*INFORMATION*:
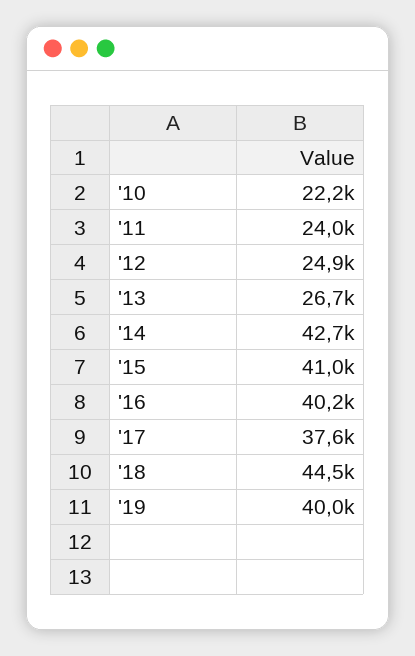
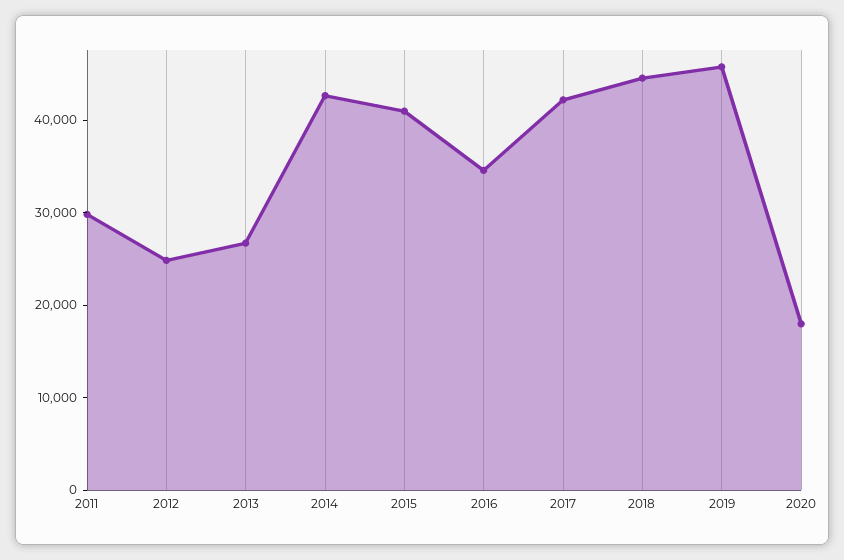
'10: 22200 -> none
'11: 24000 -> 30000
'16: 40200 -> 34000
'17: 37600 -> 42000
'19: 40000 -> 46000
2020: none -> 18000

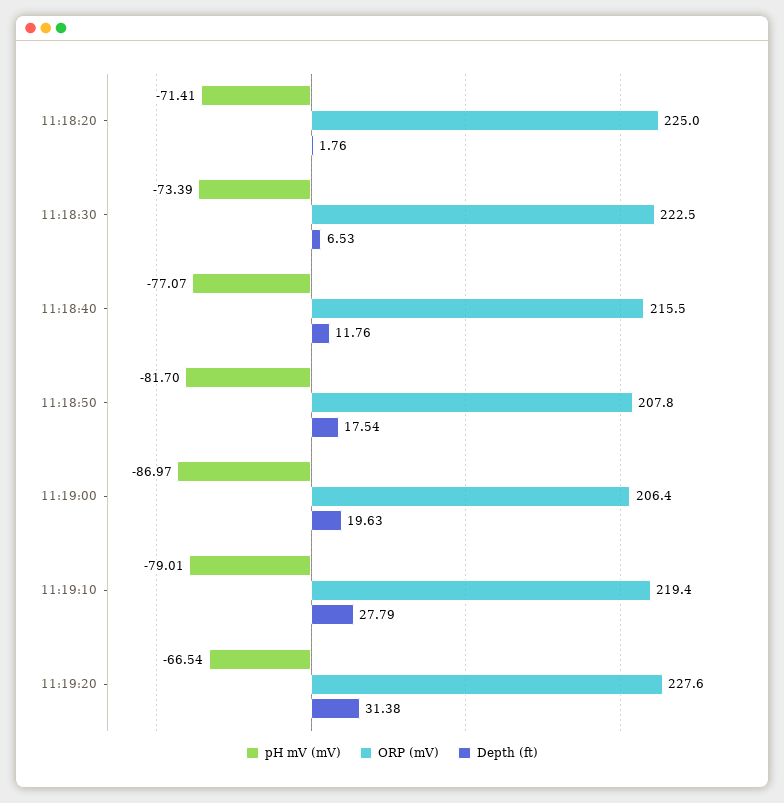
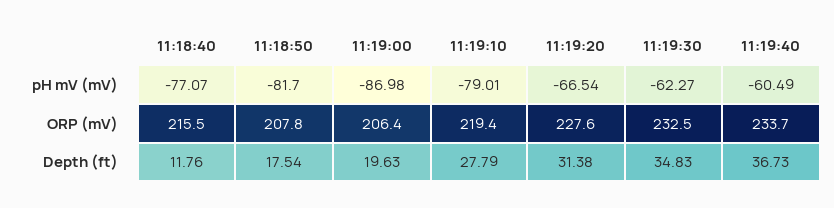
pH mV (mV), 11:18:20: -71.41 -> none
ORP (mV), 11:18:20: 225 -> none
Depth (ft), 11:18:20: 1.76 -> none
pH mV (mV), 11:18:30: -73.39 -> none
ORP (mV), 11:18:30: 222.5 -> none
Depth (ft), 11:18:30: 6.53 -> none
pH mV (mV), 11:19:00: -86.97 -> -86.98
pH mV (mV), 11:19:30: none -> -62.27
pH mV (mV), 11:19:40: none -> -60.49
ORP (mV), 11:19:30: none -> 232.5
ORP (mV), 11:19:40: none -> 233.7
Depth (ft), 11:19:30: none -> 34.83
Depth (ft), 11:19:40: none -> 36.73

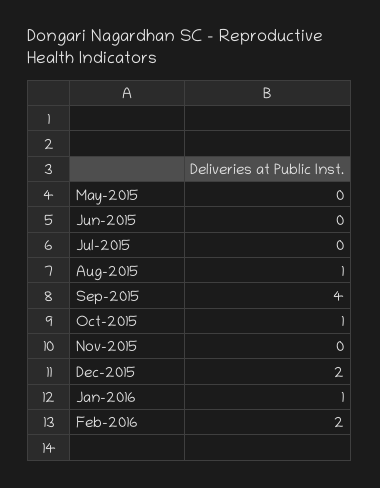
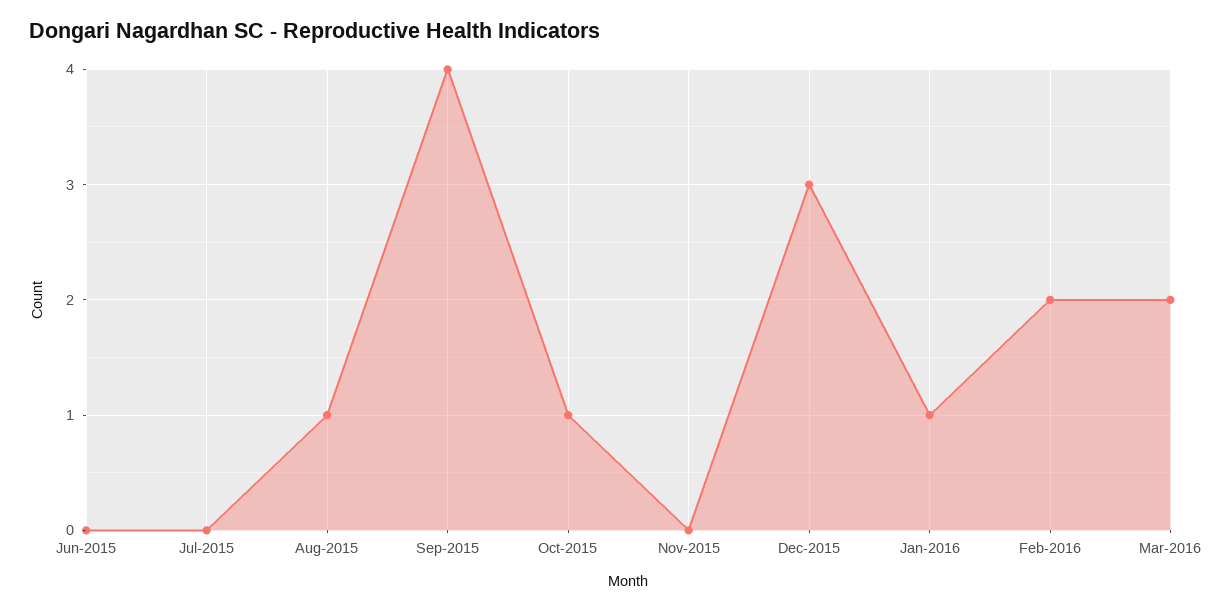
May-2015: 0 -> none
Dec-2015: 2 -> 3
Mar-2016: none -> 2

*TASK*: In the records above, the lines from the one containing "ORP (mV), 11:19:30: none -> 232.5" through the last line are to be written out exactly, both ends included and pictures omitted.

*SOLUTION TO THIS EXERCISE*:
ORP (mV), 11:19:30: none -> 232.5
ORP (mV), 11:19:40: none -> 233.7
Depth (ft), 11:19:30: none -> 34.83
Depth (ft), 11:19:40: none -> 36.73

May-2015: 0 -> none
Dec-2015: 2 -> 3
Mar-2016: none -> 2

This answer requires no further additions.